In these articles I will tell you all the details of a wholesome and balanced lifestyle: healthy diet, physical activity and psychological aspects.

I’m going to share with you the secrets of my own weight loss system which helped me shed many kilograms. If you have truly decided to go through this program, then you’ll need to be really self-disciplined, persistent and strong-willed to keep on following all the instructions and do it the right way.

The Weight Balance Slimming System. Introduction

In this book, I have systematized all the knowledge I gained while trying to lose weight. Over the last 10 years, I’ve tried and tested almost all weight loss systems known to mankind and finally established my own system which has remarkably changed my body as well as my life. As these years passed, my weight dramatically changed back and forth several times from 150 kg (331 lb) to 90 kg (198 lb)  and it was my inborn tenacity that kept me on track towards my long-awaited goal – to live a balanced and healthy life.

You can read the full article here: http://weightlosster.com/weight-balance-introduction/ 

The importance of motivation

Our thoughts are material. If you have set a clear goal and go towards it no matter what comes in your way, then your organism will adjust accordingly.
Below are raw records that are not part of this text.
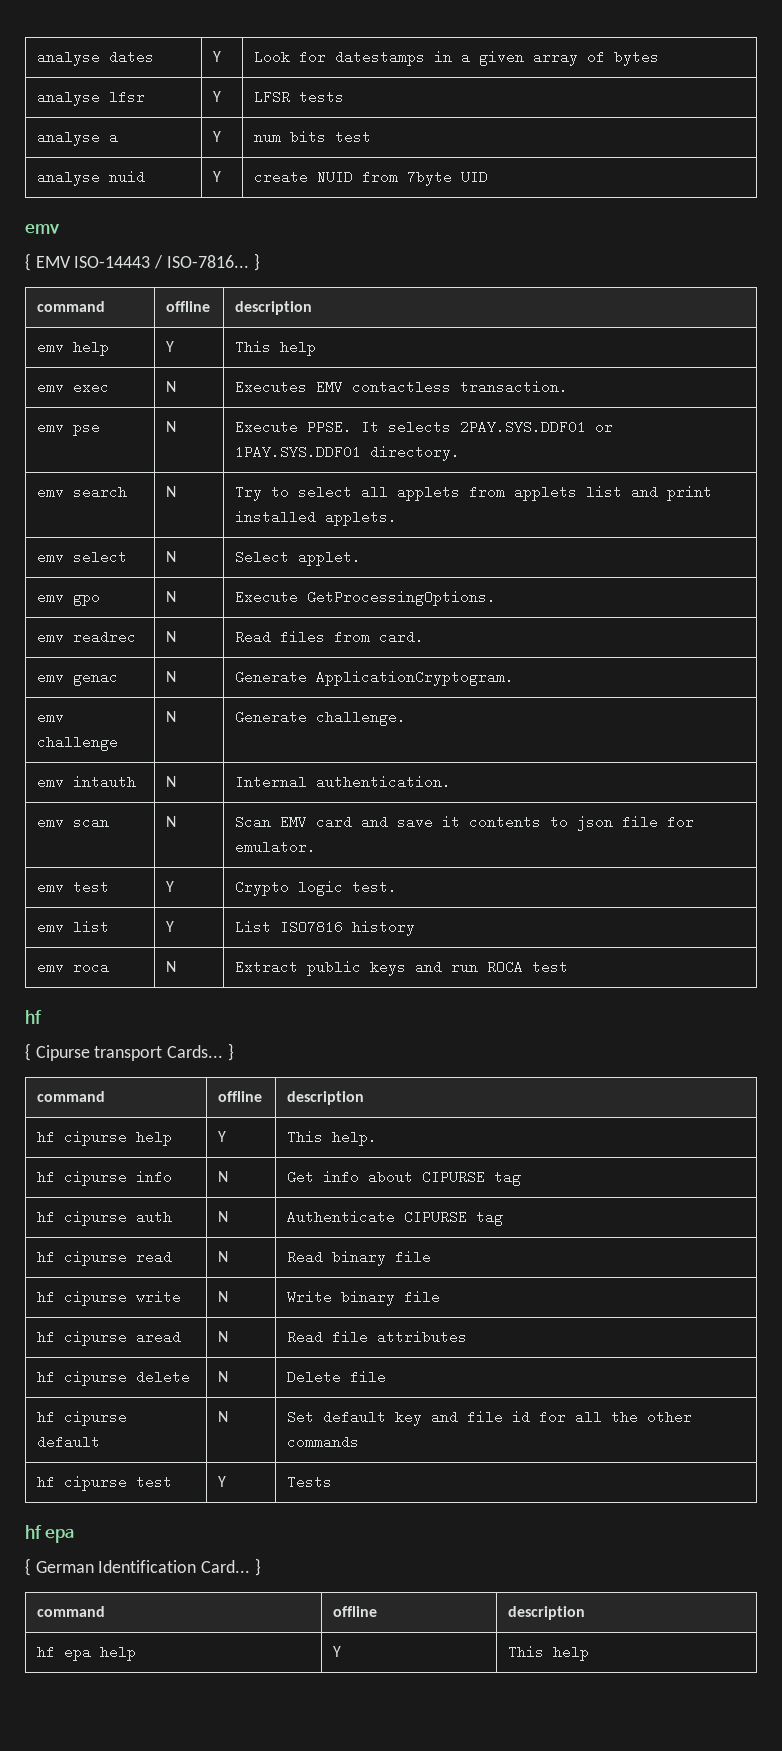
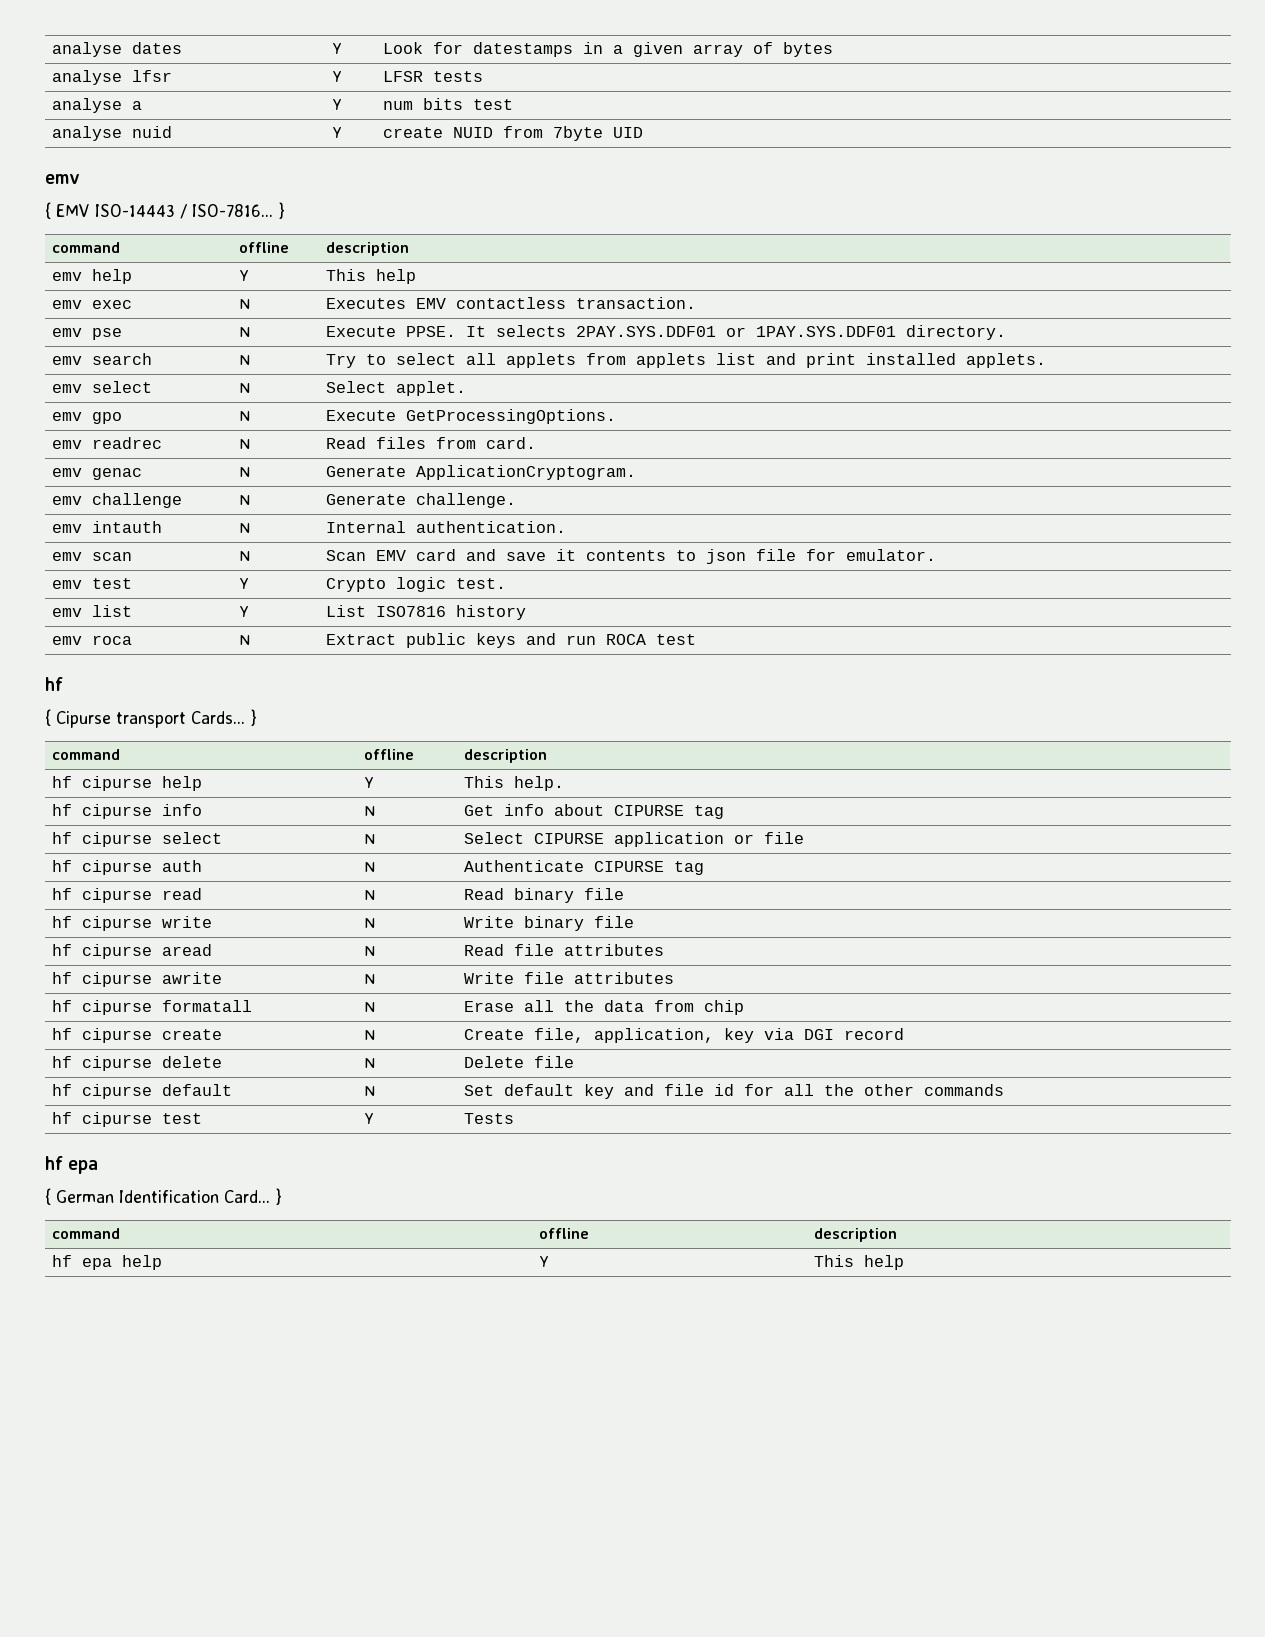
(521, 1178) none -> [52,832,223,847] [364,834,376,844] [464,832,805,847] // hf cipurse select | N | Select CIPURSE application or file
(467, 1337) none -> [52,972,223,987] [364,974,376,984] [464,972,675,984] [52,1000,253,1015] [364,1002,376,1012] [464,1000,745,1015] [52,1028,223,1043] [364,1030,376,1040] [464,1028,905,1043] // hf cipurse awrite | N | Write file attributes // hf cipurse formatall | N | Erase all the data from chip // hf cipurse create | N | Create file, application, key via DGI record

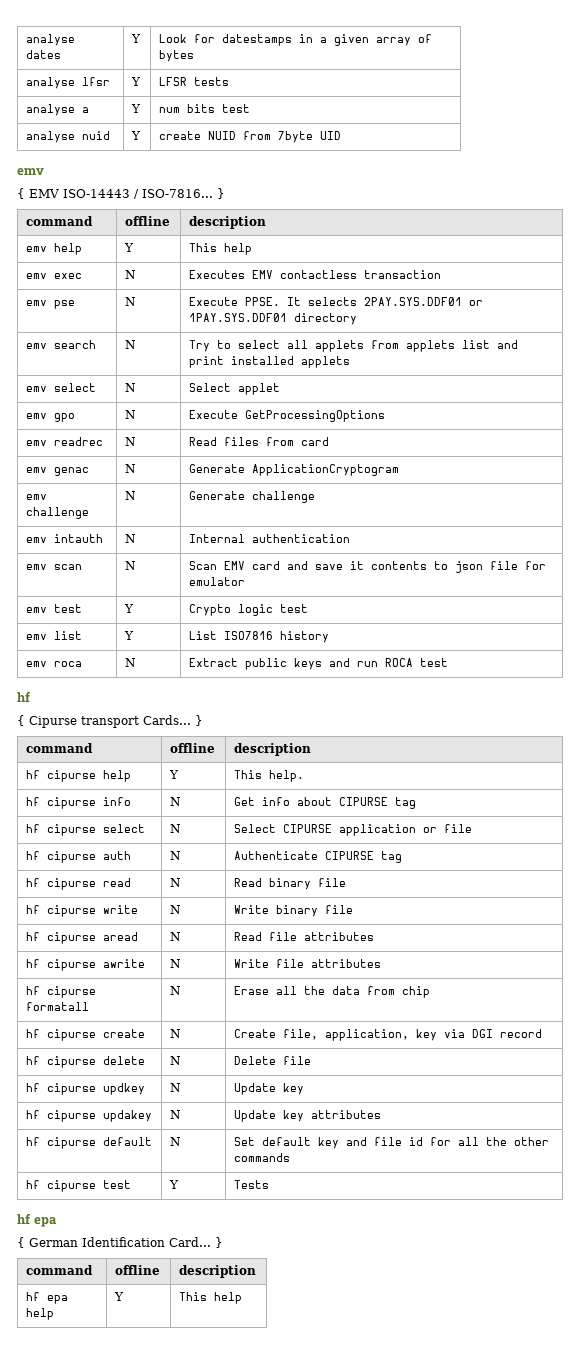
[576,297,697,309] transaction. -> [363,270,441,279] transaction
[906,325,1007,340] directory. -> [293,313,357,325] directory
[966,353,1047,368] applets. -> [300,356,350,368] applets
[396,381,467,396] applet. -> [237,383,280,395] applet
[406,409,617,424] GetProcessingOptions. -> [244,410,385,422] GetProcessingOptions
[486,437,537,449] card. -> [300,437,329,446] card
[416,465,637,480] ApplicationCryptogram. -> [251,464,399,476] ApplicationCryptogram
[416,493,517,508] challenge. -> [251,491,315,503] challenge
[416,521,567,533] authentication. -> [251,534,350,543] authentication
[846,549,937,561] emulator. -> [188,577,245,586] emulator
[456,578,507,589] test. -> [279,604,308,613] test
(575, 1062) none -> [25,1083,145,1095] [169,1083,181,1092] [233,1083,304,1095] [25,1110,152,1122] [169,1110,181,1119] [233,1110,381,1122] // hf cipurse updkey | N | Update key // hf cipurse updakey | N | Update key attributes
For instance, when you truly want to slim down, the body produces the right kind of hormones and enzymes which destroy the deposits of body fat and diminish your food cravings.

The way to the dream body starts with establishing the goal and acquiring motivation. Motivation is extremely important for anybody, because it’s the key to success in anything. There are people who manage to stay on the same diet for years, but their results differ. Those who really have got rid of the annoying extra kilograms and changed beyond recognition, confessed that their motivation had always been hard as a rock.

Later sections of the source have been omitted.